The night, and the argument, wore on. They swore at each other, drank, smoked, talked until they started to get hoarse. Diane had to get up and sing for the other customers every hour, but each time she finished she came back and sat beside Kinsman.

And still the battle raged. The bar finally closed and Kinsman found that his legs had turned rubbery. But he went with them along the dark Berkeley streets to someone’s one-room pad, four flights up the back stairs of a dark old house, yammering all the way, arguing with them all, one against ten. And Diane was beside him.
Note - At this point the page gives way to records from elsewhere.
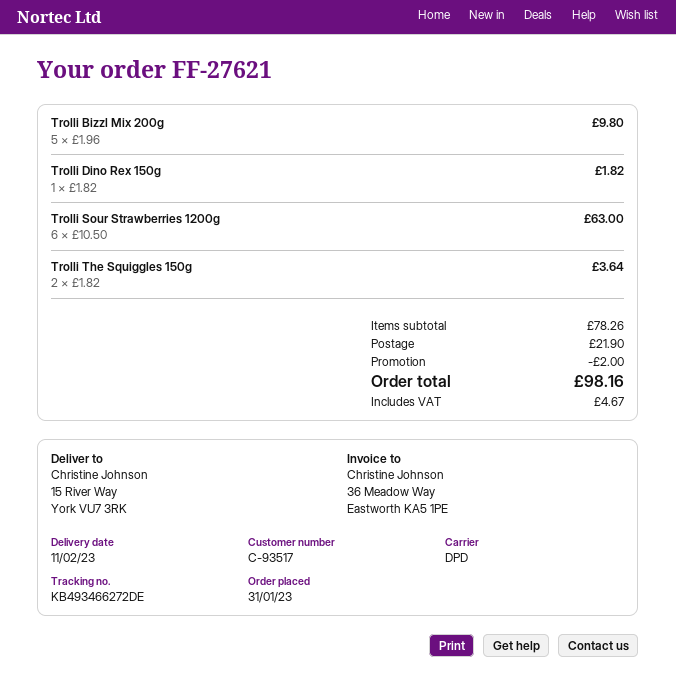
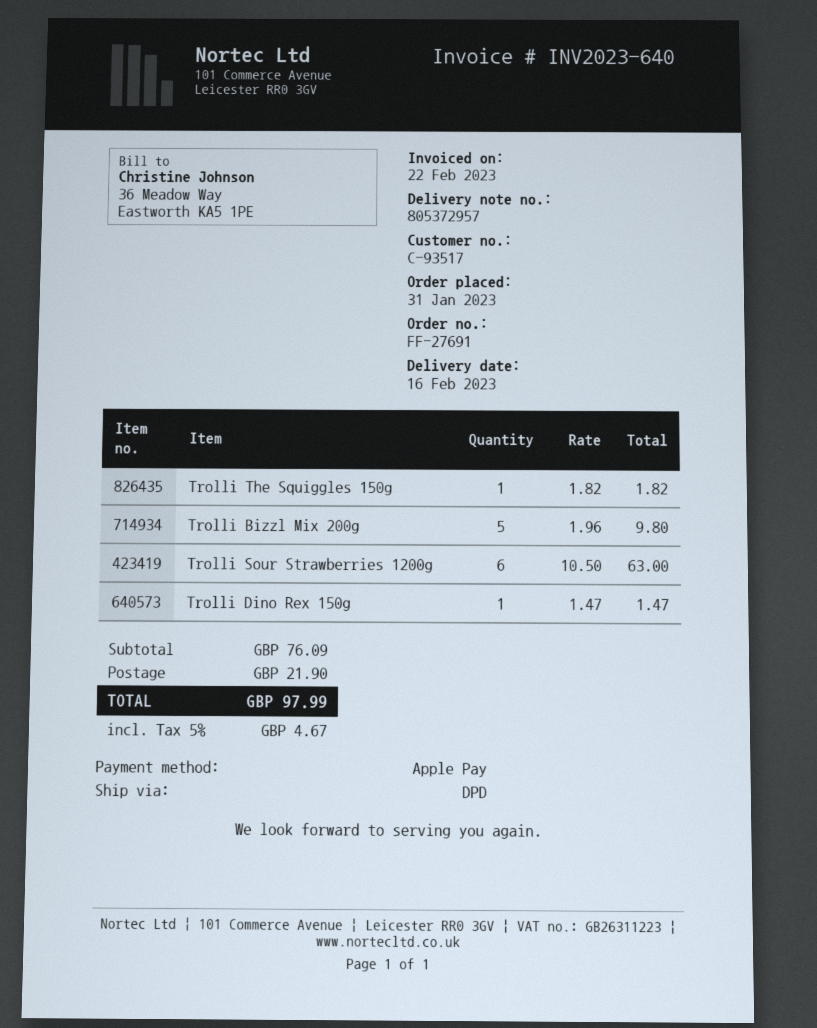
order number: FF-27621 -> FF-27691
delivery date: 2023-02-11 -> 2023-02-16
Trolli Dino Rex 150g: 1 x 1.82 = 1.82 -> 1 x 1.47 = 1.47
Trolli The Squiggles 150g: 2 x 1.82 = 3.64 -> 1 x 1.82 = 1.82
subtotal: 78.26 -> 76.09
discount: 2.00 -> none
total: 98.16 -> 97.99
They started drifting away from the apartment. Kinsman found himself sitting on the bare wooden floor, halfway between the stained kitchen sink and the new-looking waterbed, telling them: «Look, I don’t like it any more than you do. But violence is their game. You can’t win that way. Blow up the whole damned campus, and they’ll blow up the whole damned city to get even with you.»

One of the students, a burly shouldered kid with a big beefy face and tiny squinting eyes, was sitting on the floor in front of Kinsman.

«You know your trouble flyboy? You’re chicken.» Kinsman shrugged at him and looked around the floor for the can of beer he had been working on.

«You hear me? You’re all talk. But you’re scared to fight for your rights.»

Kinsman looked up and saw that Diane, the blonde girl, and two of the guys were the only ones left in the room.

«I’ll fight for my rights,» Kinsman said, very carefully because his tongue wasn’t always obeying his thoughts. «And I’ll fight for your rights, too. But not in any stupid-ass way.»

«You callin’ me stupid?» The guy got to his feet. A weight lifter, Kinsman told himself. And he’s going to show off his muscles on me.

«I don’t know you well enough to call you anything,» he said.